**Exercise prompt:** Beginning with the line that holds "określonego typu ILD</span>" and ending with the last line, please repeat the entries exactly and omit the pictures.

**Materials provided:**

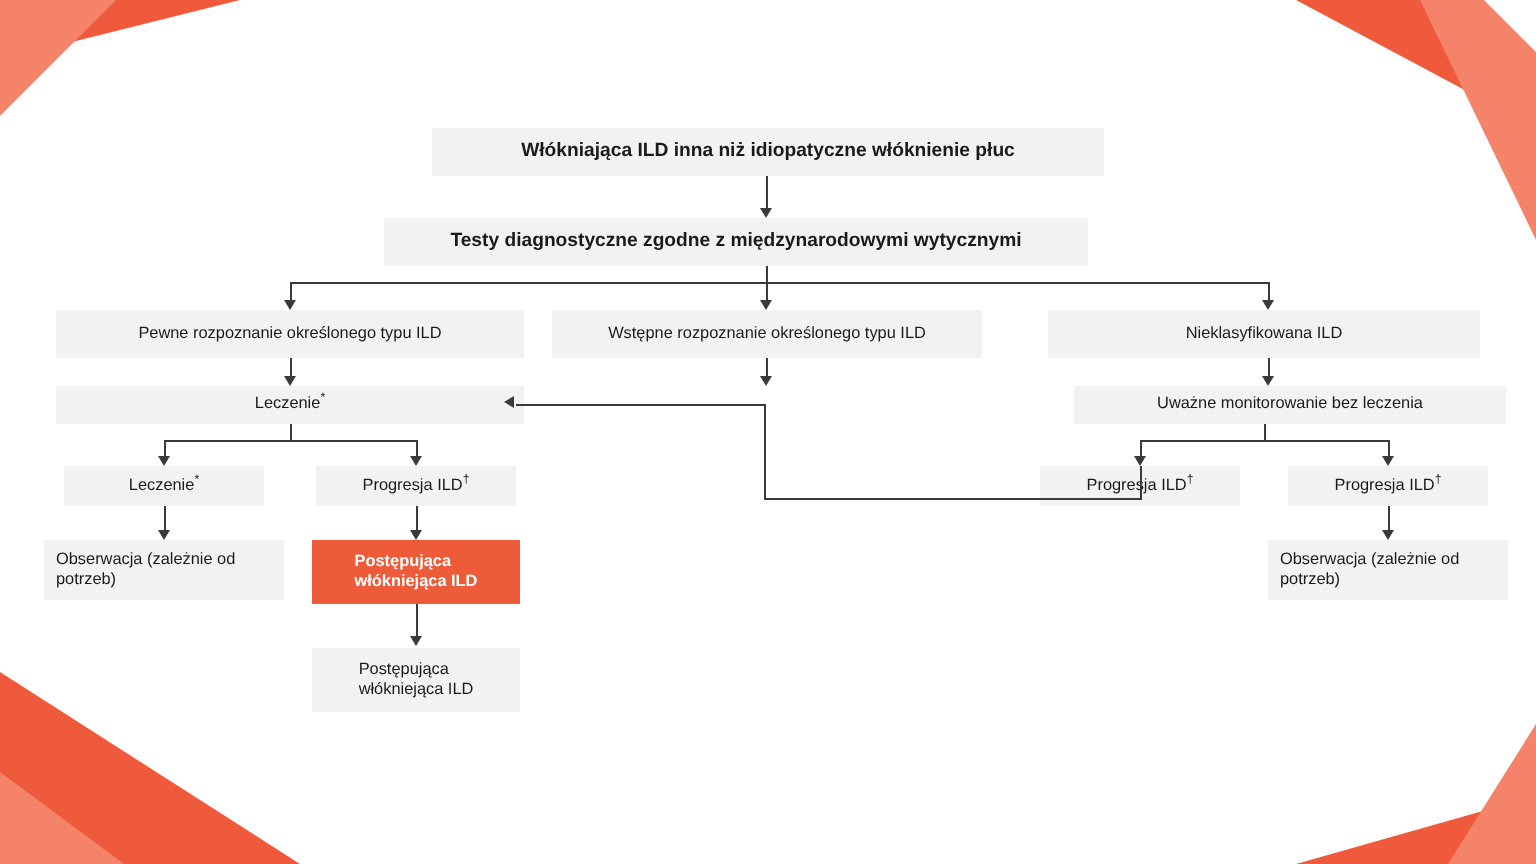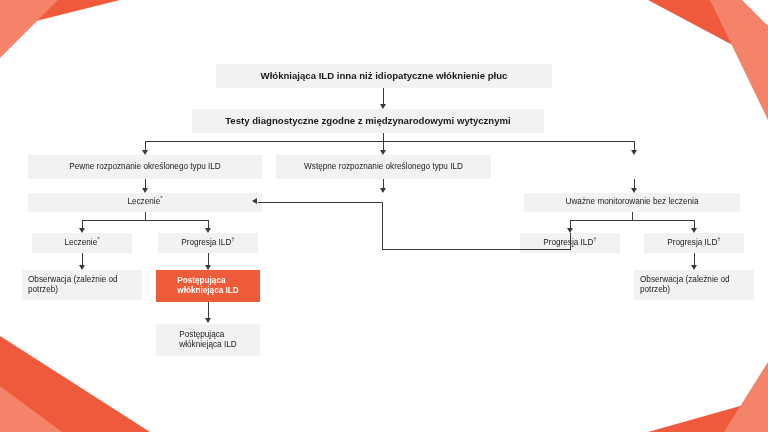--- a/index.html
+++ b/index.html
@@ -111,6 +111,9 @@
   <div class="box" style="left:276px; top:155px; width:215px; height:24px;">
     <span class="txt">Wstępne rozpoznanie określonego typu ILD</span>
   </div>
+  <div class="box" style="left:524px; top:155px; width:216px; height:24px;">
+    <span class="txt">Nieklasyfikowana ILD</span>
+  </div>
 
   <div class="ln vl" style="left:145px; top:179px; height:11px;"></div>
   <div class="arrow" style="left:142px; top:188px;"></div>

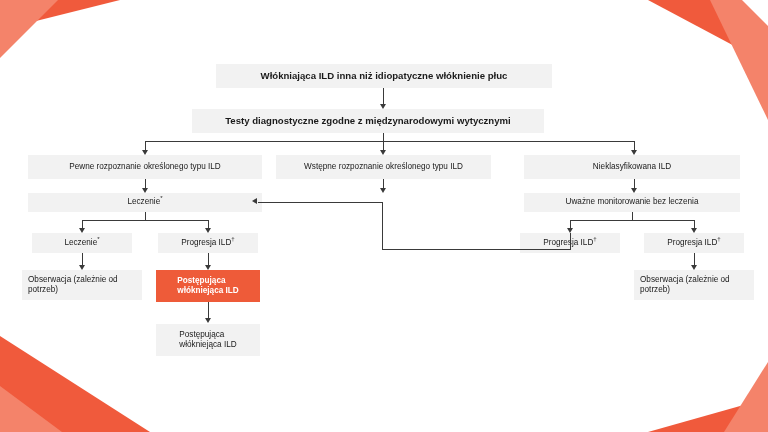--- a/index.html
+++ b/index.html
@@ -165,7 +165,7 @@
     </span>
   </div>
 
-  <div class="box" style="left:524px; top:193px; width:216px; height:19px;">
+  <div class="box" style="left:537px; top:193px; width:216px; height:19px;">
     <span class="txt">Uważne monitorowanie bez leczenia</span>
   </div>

**Task result:**
     <span class="txt">Wstępne rozpoznanie określonego typu ILD</span>
   </div>
+  <div class="box" style="left:524px; top:155px; width:216px; height:24px;">
+    <span class="txt">Nieklasyfikowana ILD</span>
+  </div>
 
   <div class="ln vl" style="left:145px; top:179px; height:11px;"></div>
   <div class="arrow" style="left:142px; top:188px;"></div>

--- a/index.html
+++ b/index.html
@@ -165,7 +165,7 @@
     </span>
   </div>
 
-  <div class="box" style="left:524px; top:193px; width:216px; height:19px;">
+  <div class="box" style="left:537px; top:193px; width:216px; height:19px;">
     <span class="txt">Uważne monitorowanie bez leczenia</span>
   </div>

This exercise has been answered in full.